When will people stop pretending the actual problems can be as easily solved by just “being nicer and talking about Julia more”?
A phenomenon that exists in every language community, and isn’t any worse in Julia than anywhere else. People will find excuses to not try a new language if they decided in advance that they wouldn’t. Denying this happens is denying reality.
And what is this obsession with Hacker News? Until I joined the Julia community I had never heard of that website, and I’ve been in the developer community or adjacent to it for more than 25 years! It’s never come up in any discussion on any other developer forum I’ve ever been to until Julia. Even to this day I have never visited a single page of that website, and I know no other people in real life who know that website (in my company, so far no one I talked to had heard of that site before I mentioned it). Isn’t the Julia community hanging far too much weight on something that is effectively marginal?
I’m not saying it’s not a problem. I’m saying failing to recognise this isn’t a level-playing field is certainly not going to help solve it!
I’m not saying Julia is a handicap, I’m saying Julia has a handicap by not being backed by a powerful and well known entity. And pretending this isn’t a handicap is only setting you up for failure!
And who says I’m not?! I’ll have you know I’m currently preparing a Julia Awareness Workshop for the company I work for. I’m spending a lot of time on this to present a positive but fair view of the language and hopefully get some people other than me to try it out. But you know what I cannot put in my workshop that I know will hurt Julia’s chances to be tried out in my company? A well-known entity, person or company, backing Julia. Or at least a well-known product built using Julia. I can show many examples of what Julia can do, but I already know that there’s nothing out there that will resonate with the people I will present to. Do you have any idea how hard it is to make people pay attention when you can’t name-drop companies they already know?!

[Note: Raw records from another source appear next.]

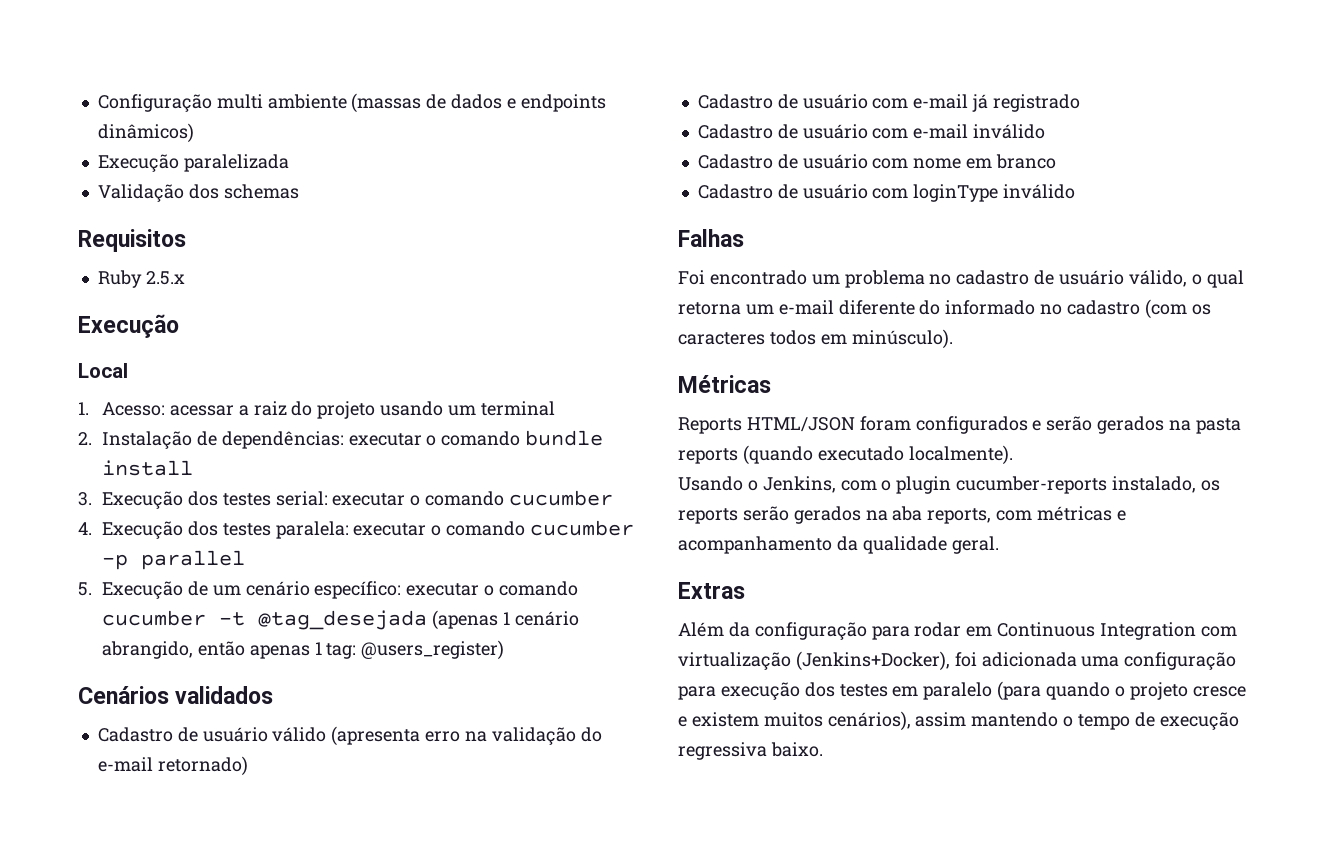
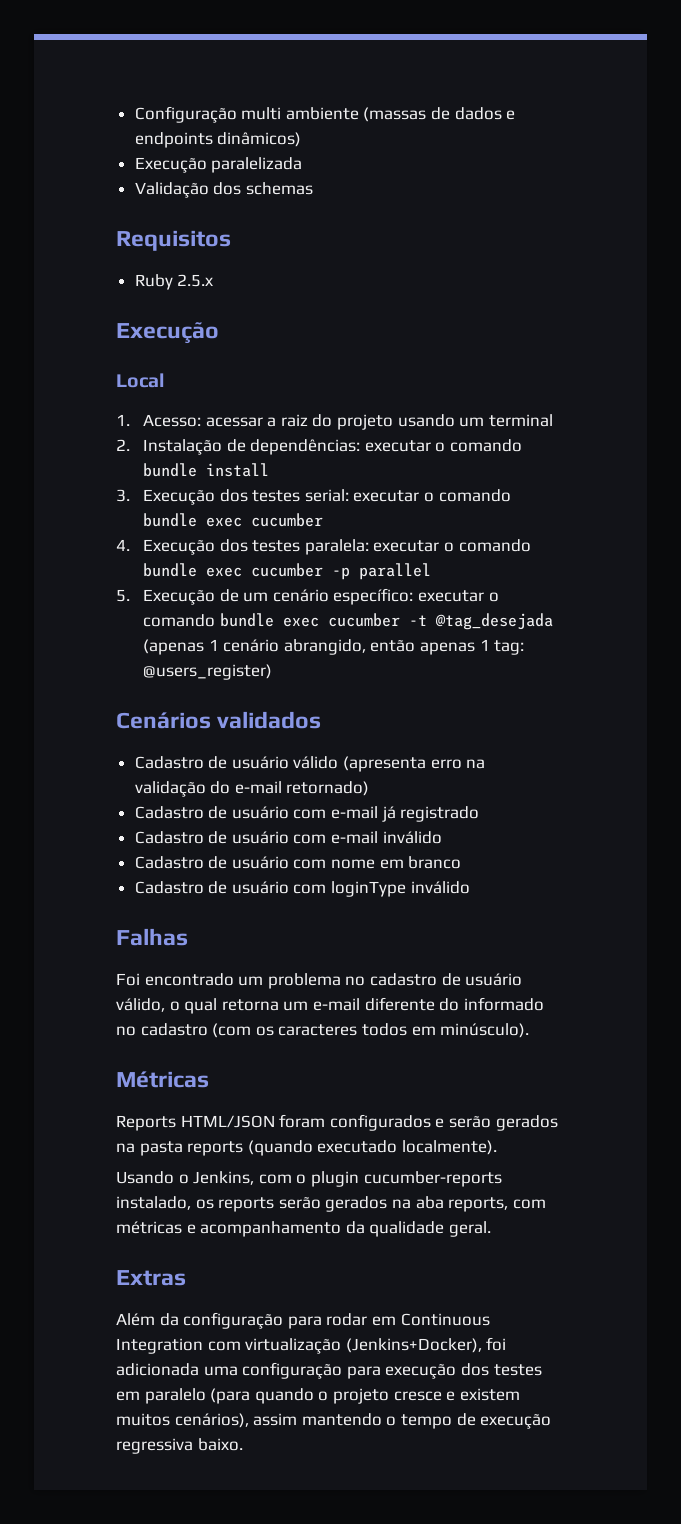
- 3. Execução dos testes serial: executar o comando cucumber
+ 3. Execução dos testes serial: executar o comando bundle exec cucumber
- 4. Execução dos testes paralela: executar o comando cucumber -p parallel
+ 4. Execução dos testes paralela: executar o comando bundle exec cucumber -p parallel
- 5. Execução de um cenário específico: executar o comando cucumber -t @tag_desejada (apenas 1 cenário abrangido, então apenas 1 tag: @users_register)
+ 5. Execução de um cenário específico: executar o comando bundle exec cucumber -t @tag_desejada (apenas 1 cenário abrangido, então apenas 1 tag: @users_register)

And if you really think that having the word Google in the same sentence as the word Go doesn’t drive AWARENESS of the language, then you understand nothing at all! Name recognition drives awareness. Adoption drives awareness, not the other way round. Anyone who tells you otherwise has no idea what they’re talking about!
That is very much our concern, if we keep seeing them being compared to Julia, just like you did by mentioning Rust, without acknowledging the enormous advantage Rust had by sailing on Mozilla’s notoriety. If you really think Rust would have the same awareness it has now if it had just been released as an open source language by a couple of CS researchers at some university (even a prestigious one), than you understand nothing of the programming language field!
This is not a level-playing field, and the sooner we realise that the sooner we can start thinking of actual ways to solve the issue of lack of Julia awareness in this field. But failing to acknowledge that fact is just setting us up for failure, so I will NOT get shouted down for pointing it out! Especially since I’m definitely doing my part to increase awareness of the language, as much as I can given my limited time and energy. But I’m pragmatic enough to know that shouting from a soapbox will not be enough when other languages have the metaphorical equivalent of an entire radio station at their disposal.